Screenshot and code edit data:
* * * *

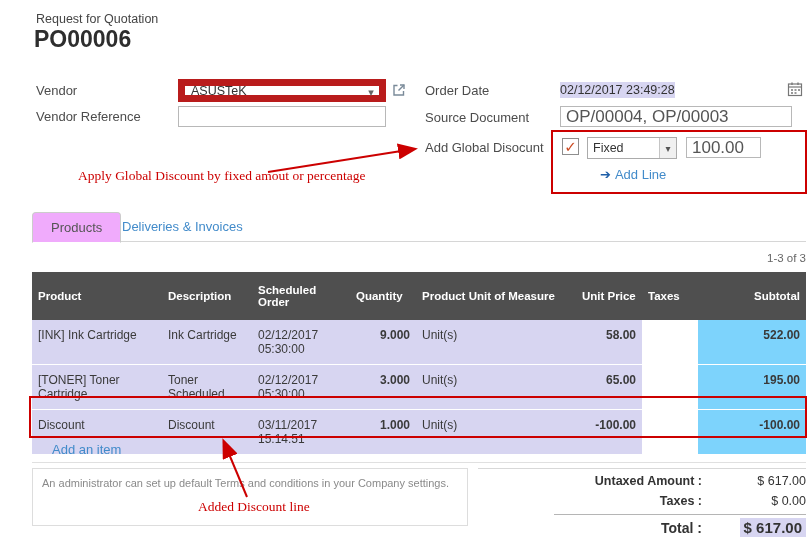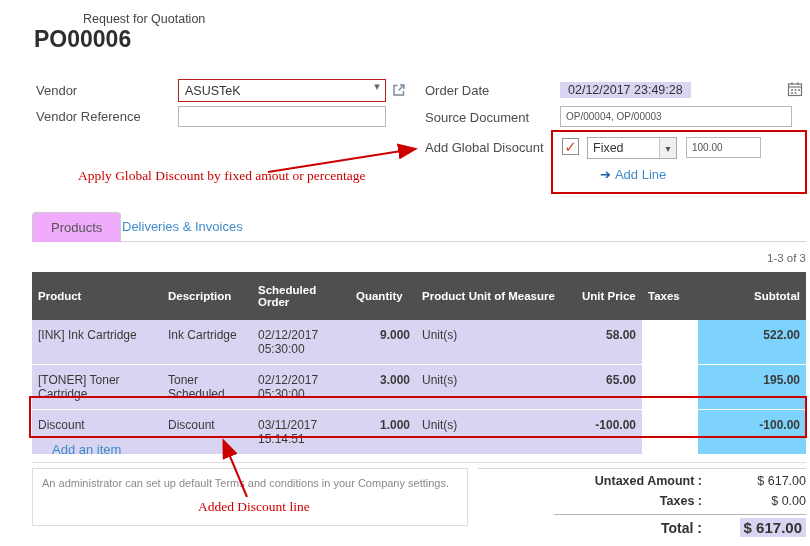--- a/index.html
+++ b/index.html
@@ -12,7 +12,7 @@
   .abs { position:absolute; }
 
   
-  .doc-type { left:36px; top:12px; font-size:12.5px; color:#444;margin-left:47px; }
+  .doc-type { left:36px; top:12px; font-size:12.5px; color:#444; }
   .doc-number { left:34px; top:26px; font-size:23px; font-weight:bold; color:#2e2e2e; }
 
   

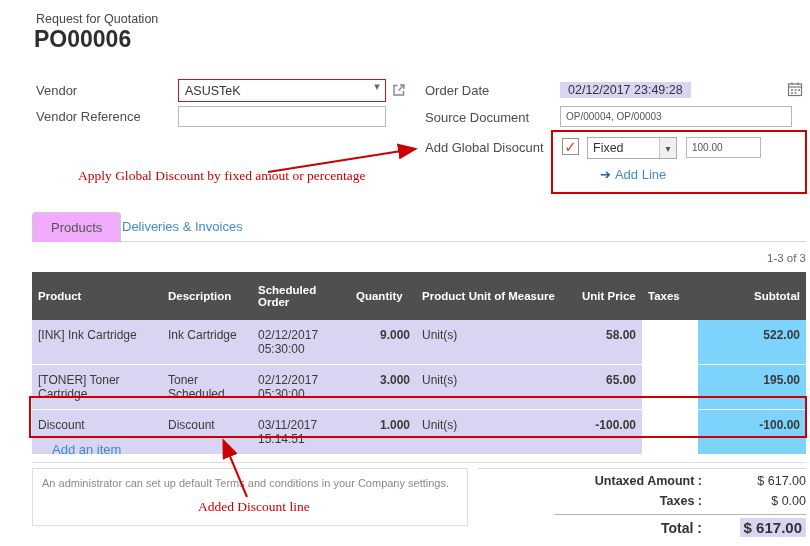--- a/index.html
+++ b/index.html
@@ -21,7 +21,7 @@
   
   .combobox {
     left:178px; top:79px; width:208px; height:23px;
-    border:1px solid #b91c1c; background:#fff; display:flex; 
+    border:7px solid #b91c1c; background:#fff; display:flex; 
   }
   .combobox input {
     border:none; outline:none; flex:1; height:100%; padding:0 6px;

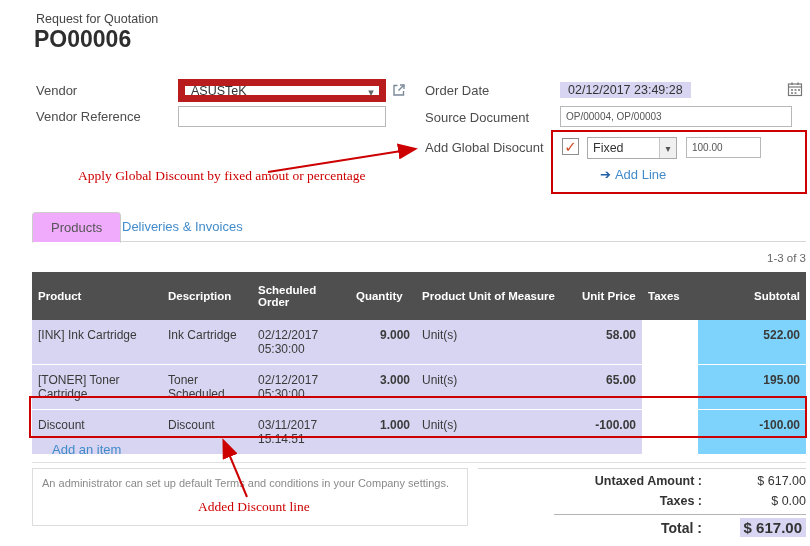--- a/index.html
+++ b/index.html
@@ -40,7 +40,7 @@
 
   .order-date-val {
     left:560px; top:82px; font-size:12.5px; color:#333;
-    background:#d7d5f1; padding:1px 8px;
+    background:#d7d5f1; padding:1px 0;
   }
   .calendar-icon { left:787px; top:81px; width:16px; height:16px; cursor:pointer; }
 

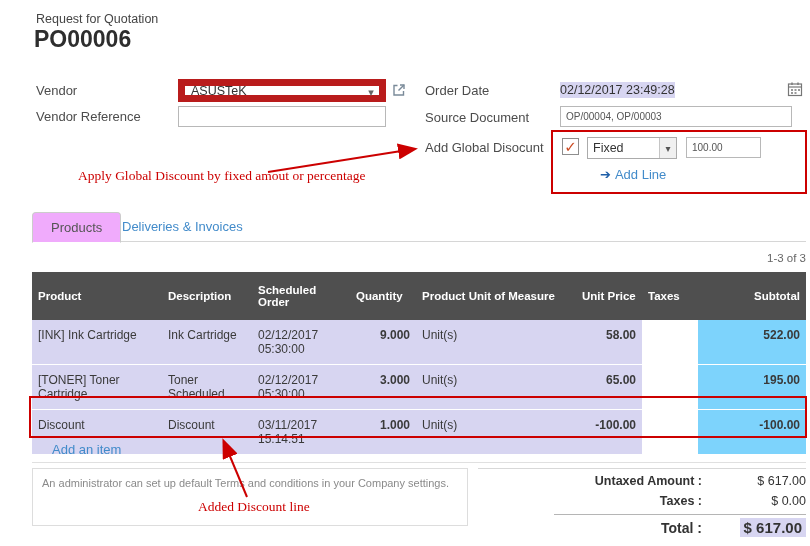--- a/index.html
+++ b/index.html
@@ -33,7 +33,7 @@
 
   .txt-input {
     border:1px solid #b8b8b8; background:#fff; font-family:inherit;
-    font-size:10px; color:#555; padding:2px 5px; outline:none;
+    font-size:17px; color:#555; padding:2px 5px; outline:none;
   }
   .vendor-ref { left:178px; top:106px; width:208px; height:21px; }
   .source-doc { left:560px; top:106px; width:232px; height:21px; }

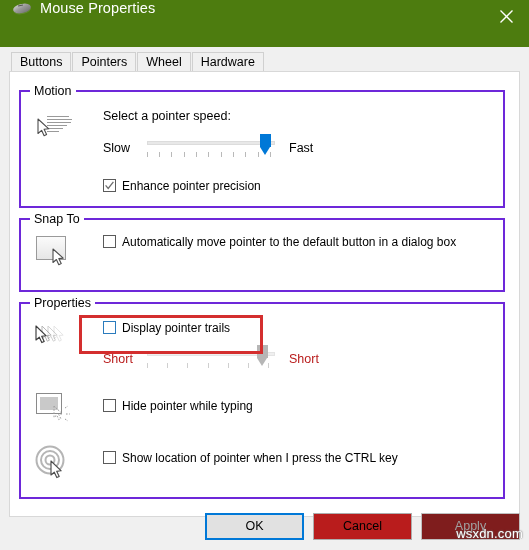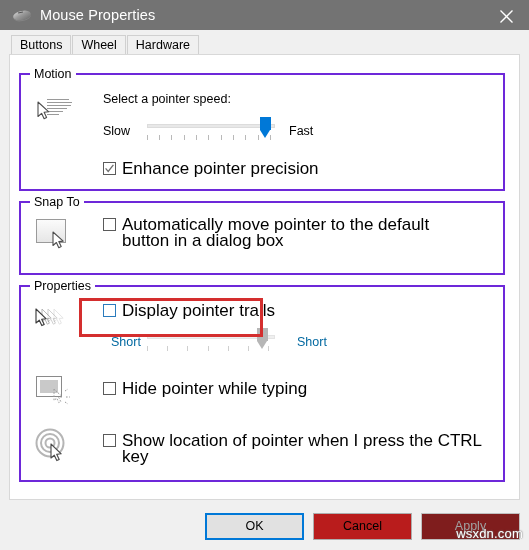--- a/index.html
+++ b/index.html
@@ -30,10 +30,10 @@
 
   
   #titlebar {
-    height: 30px;
-    background: #737373;
+    height: 47px;
+    background: #4d7c0f;
     display: flex;
-    align-items: center;
+    align-items: flex-start;
     flex: 0 0 auto;
     position: relative;
   }

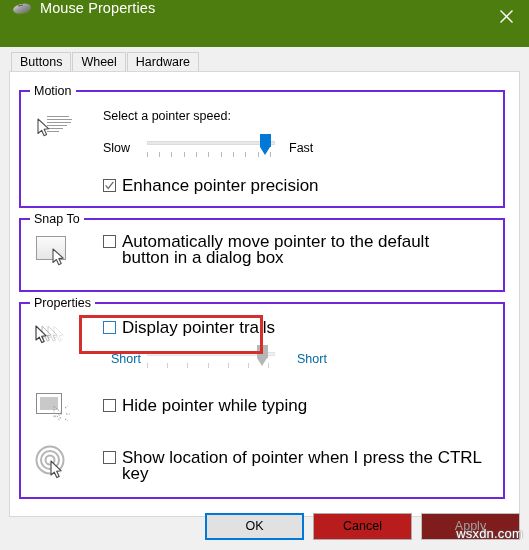--- a/index.html
+++ b/index.html
@@ -341,6 +341,7 @@
 
   <div id="tab-strip">
     <div class="tab">Buttons</div>
+    <div class="tab">Pointers</div>
     <div class="tab">Wheel</div>
     <div class="tab">Hardware</div>
   </div>

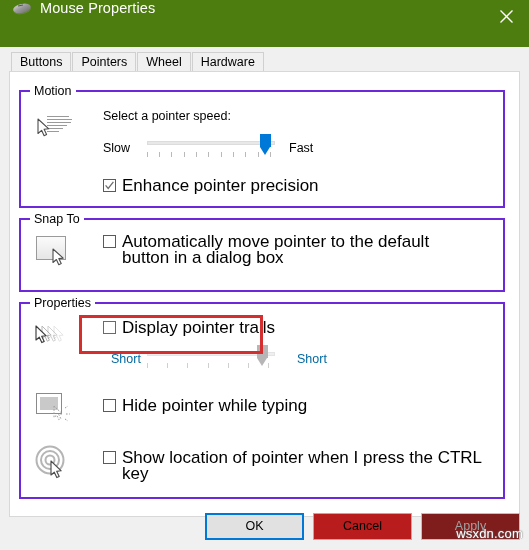--- a/index.html
+++ b/index.html
@@ -222,7 +222,7 @@
   .checkbox svg { position:absolute; left:0; top:0; }
   .cb-text {
     margin-left: 6px;
-    font-size: 17px;
+    font-size: 12px;
     color: #000;
     line-height: 16px;
   }

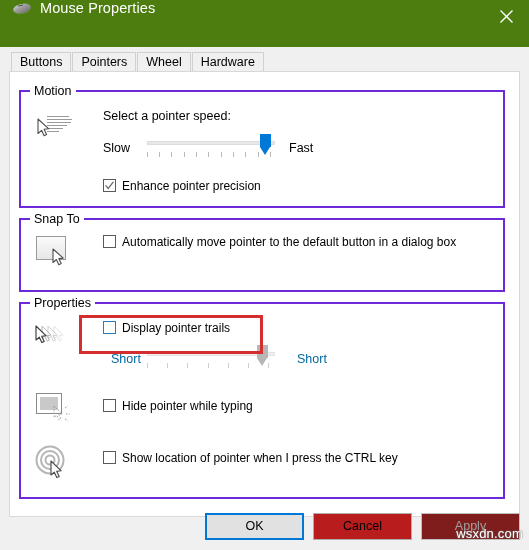--- a/index.html
+++ b/index.html
@@ -201,7 +201,7 @@
     color: #000;
     white-space: nowrap;
   }
-  .plain-label.disabled { color: #0369a1; margin-left: 8px; }
+  .plain-label.disabled { color: #b91c1c; }
 
   
   .cb-row {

* * * *

WORK REQUEST |
Excluding all pictures, reproduce the records exactly as they appear above.

SOLUTION BELOW |
--- a/index.html
+++ b/index.html
@@ -12,7 +12,7 @@
   .abs { position:absolute; }
 
   
-  .doc-type { left:36px; top:12px; font-size:12.5px; color:#444;margin-left:47px; }
+  .doc-type { left:36px; top:12px; font-size:12.5px; color:#444; }
   .doc-number { left:34px; top:26px; font-size:23px; font-weight:bold; color:#2e2e2e; }
 
   

--- a/index.html
+++ b/index.html
@@ -21,7 +21,7 @@
   
   .combobox {
     left:178px; top:79px; width:208px; height:23px;
-    border:1px solid #b91c1c; background:#fff; display:flex; 
+    border:7px solid #b91c1c; background:#fff; display:flex; 
   }
   .combobox input {
     border:none; outline:none; flex:1; height:100%; padding:0 6px;

--- a/index.html
+++ b/index.html
@@ -40,7 +40,7 @@
 
   .order-date-val {
     left:560px; top:82px; font-size:12.5px; color:#333;
-    background:#d7d5f1; padding:1px 8px;
+    background:#d7d5f1; padding:1px 0;
   }
   .calendar-icon { left:787px; top:81px; width:16px; height:16px; cursor:pointer; }
 

--- a/index.html
+++ b/index.html
@@ -33,7 +33,7 @@
 
   .txt-input {
     border:1px solid #b8b8b8; background:#fff; font-family:inherit;
-    font-size:10px; color:#555; padding:2px 5px; outline:none;
+    font-size:17px; color:#555; padding:2px 5px; outline:none;
   }
   .vendor-ref { left:178px; top:106px; width:208px; height:21px; }
   .source-doc { left:560px; top:106px; width:232px; height:21px; }

--- a/index.html
+++ b/index.html
@@ -30,10 +30,10 @@
 
   
   #titlebar {
-    height: 30px;
-    background: #737373;
+    height: 47px;
+    background: #4d7c0f;
     display: flex;
-    align-items: center;
+    align-items: flex-start;
     flex: 0 0 auto;
     position: relative;
   }

--- a/index.html
+++ b/index.html
@@ -341,6 +341,7 @@
 
   <div id="tab-strip">
     <div class="tab">Buttons</div>
+    <div class="tab">Pointers</div>
     <div class="tab">Wheel</div>
     <div class="tab">Hardware</div>
   </div>

--- a/index.html
+++ b/index.html
@@ -222,7 +222,7 @@
   .checkbox svg { position:absolute; left:0; top:0; }
   .cb-text {
     margin-left: 6px;
-    font-size: 17px;
+    font-size: 12px;
     color: #000;
     line-height: 16px;
   }

--- a/index.html
+++ b/index.html
@@ -201,7 +201,7 @@
     color: #000;
     white-space: nowrap;
   }
-  .plain-label.disabled { color: #0369a1; margin-left: 8px; }
+  .plain-label.disabled { color: #b91c1c; }
 
   
   .cb-row {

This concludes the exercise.